DATA MINING
Desktop Survival Guide
by Graham Williams

What is Rattle?

Rattle is a graphical data mining application built upon the statistical language R. An understanding of R is not required in order to use Rattle. However, a basic introduction is provided through this book, acting as a springboard into more sophisticated data mining directly in R itself. Rattle is simple to use, quick to deploy, and allows us to rapidly work through the data processing, modelling, and evaluation phases of a data mining project. On the other hand, R provides a very powerful language for performing data mining well beyond the limitations that must be embodied in any graphical user interface and the consequentially canned approaches to data mining. When we need to fine tune and further develop our data mining projects we can migrate from Rattle to R.

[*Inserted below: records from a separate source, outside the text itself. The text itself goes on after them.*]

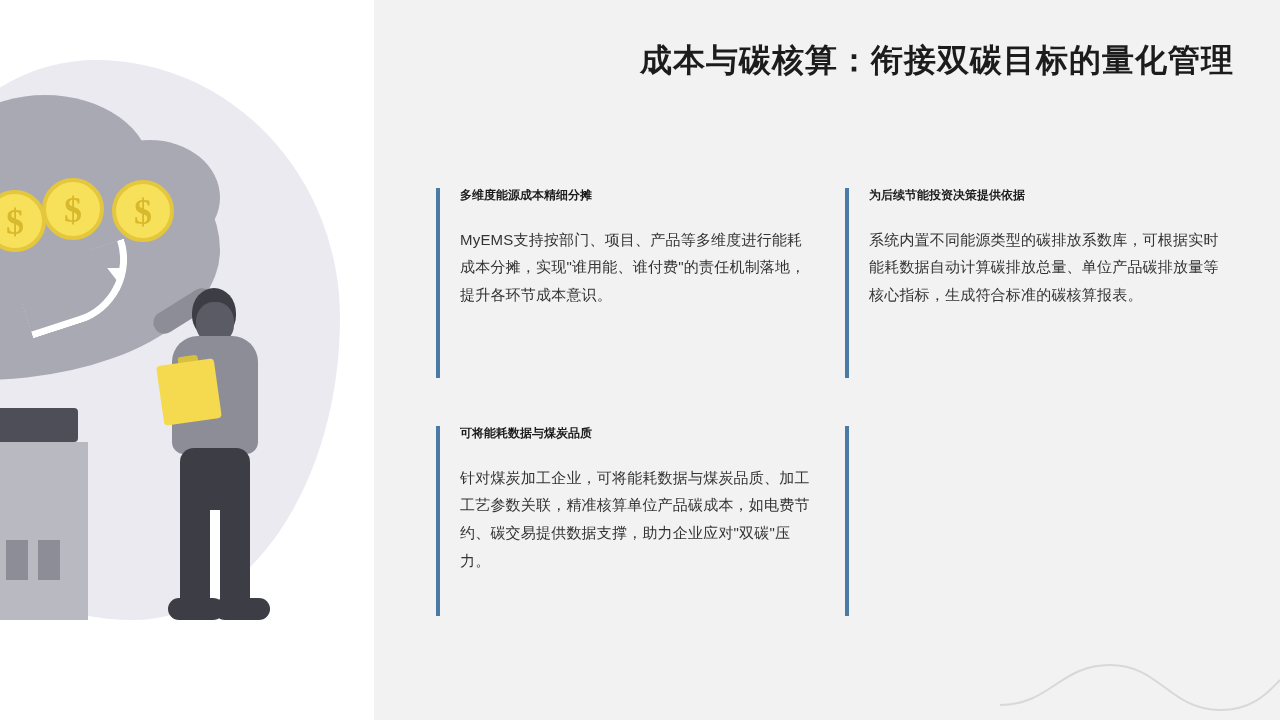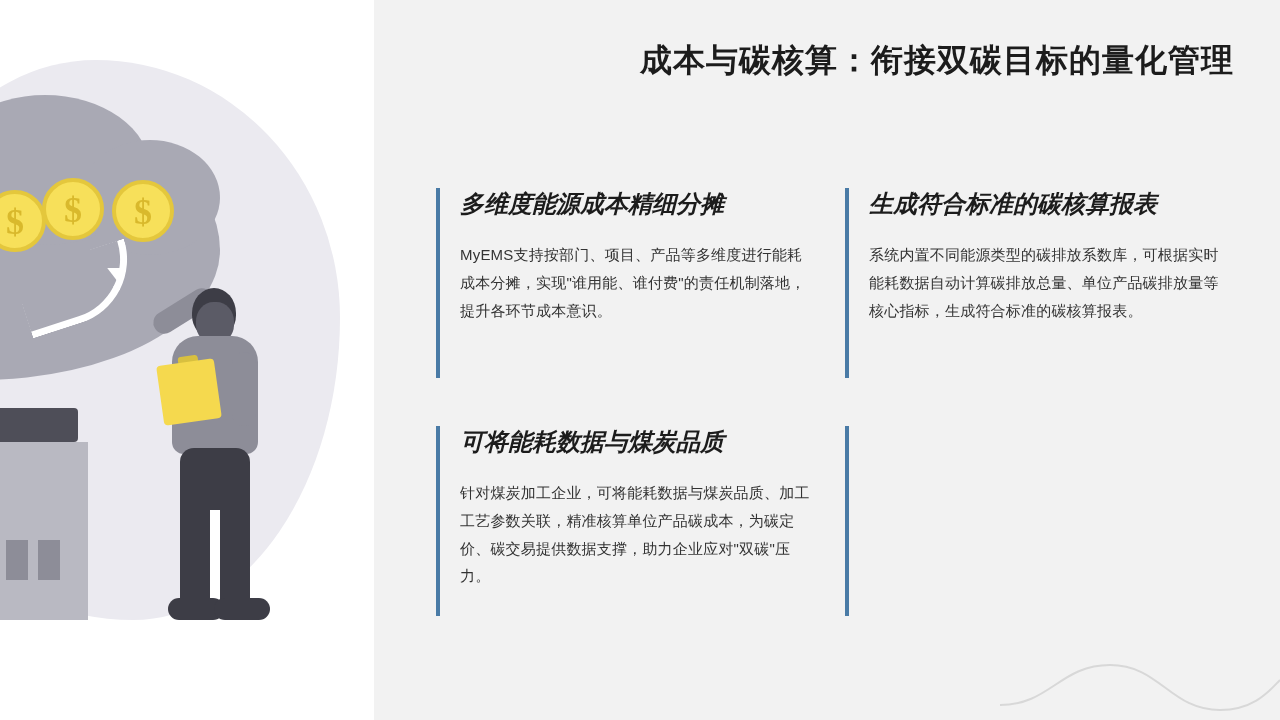--- a/index.html
+++ b/index.html
@@ -269,26 +269,25 @@
     column-gap: 28px;
     row-gap: 48px;
   }
   .card {
     position: relative;
     padding-left: 20px;
     border-left: 4px solid #4a7ba6;
     min-height: 190px;
   }
   .card-title {
-    font-size: 24px;
+    font-size: 12px;
     font-weight: bold;
     color: #1c1c1c;
     margin-bottom: 22px;
     line-height: 1.3;
-    font-style: italic;
   }
   .card-body {
     font-size: 15px;
     color: #333333;
     line-height: 1.85;
     letter-spacing: 0.2px;
   }
   .deco-wave {
     position: absolute;
     right: 0;
@@ -338,26 +337,26 @@
 
   <div class="right-panel">
     <div class="slide-title">成本与碳核算：衔接双碳目标的量化管理</div>
 
     <div class="cards">
       <div class="card">
         <div class="card-title">多维度能源成本精细分摊</div>
         <div class="card-body">MyEMS支持按部门、项目、产品等多维度进行能耗成本分摊，实现"谁用能、谁付费"的责任机制落地，提升各环节成本意识。</div>
       </div>
       <div class="card">
-        <div class="card-title">生成符合标准的碳核算报表</div>
+        <div class="card-title">为后续节能投资决策提供依据</div>
         <div class="card-body">系统内置不同能源类型的碳排放系数库，可根据实时能耗数据自动计算碳排放总量、单位产品碳排放量等核心指标，生成符合标准的碳核算报表。</div>
       </div>
       <div class="card">
         <div class="card-title">可将能耗数据与煤炭品质</div>
-        <div class="card-body">针对煤炭加工企业，可将能耗数据与煤炭品质、加工工艺参数关联，精准核算单位产品碳成本，为碳定价、碳交易提供数据支撑，助力企业应对"双碳"压力。</div>
+        <div class="card-body">针对煤炭加工企业，可将能耗数据与煤炭品质、加工工艺参数关联，精准核算单位产品碳成本，如电费节约、碳交易提供数据支撑，助力企业应对"双碳"压力。</div>
       </div>
       <div class="card">
       </div>
     </div>
 
     <div class="deco-wave">
       <svg width="280" height="110" viewBox="0 0 280 110">
         <path d="M0,95 C50,95 60,55 110,55 C160,55 170,100 220,100 C255,100 270,80 280,70" fill="none" stroke="#d8d8d8" stroke-width="2"></path>
       </svg>
     </div>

Rattle uses the Gnome graphical user interface and runs under various operating systems, including GNU/Linux, Macintosh OS/X, and MS/Windows. Its intuitive user interface takes us through the basic steps of data mining, as well as illustrating the actual R code that is used to achieve this. Rattle exposes all of the underlying R code to allow it to be directly deployed within the R as well as saved in R scripts for future reference. The R code can be loaded into R (outside of Rattle) to repeat any data mining exercise. This is an important aspect of any scientific and deployed endeavour--to be able to repeat our ``experiments.''

While Rattle by itself may be sufficient for all of a user's needs, particularly in the context of our introduction to data mining, it does provide this stepping stone to more sophisticated processing and modelling in R itself. It is worth emphasising that the user is not limited to how Rattle does things. For sophisticated and unconstrained data mining, the experienced user we progress to interacting directly with a powerful statistical software environment.

The purpose of this Chapter is to place us in a position to effectively interact with Rattle so that we can illustrate the data mining process. Of course, we first need to have Rattle available on our computer, and since it is freely available open source software, it is available to anyone.

Appendix takes us through the installation of Rattle. It is recommended that you install Rattle to work along with the examples presented in this book.

In this Chapter we look at the initial interface presented by Rattle (Section 3.2) and the basic process for interacting with Rattle (Section 3.3), which implements a common data mining process. The Menus and Buttons of the interface are covered in Section , presenting the Rattle interface and its basic environment. Graphical presentations of data and models are an important component of data mining, and Rattle's mechanism for displaying and interacting with graphical plots is introduced in Section 3.5.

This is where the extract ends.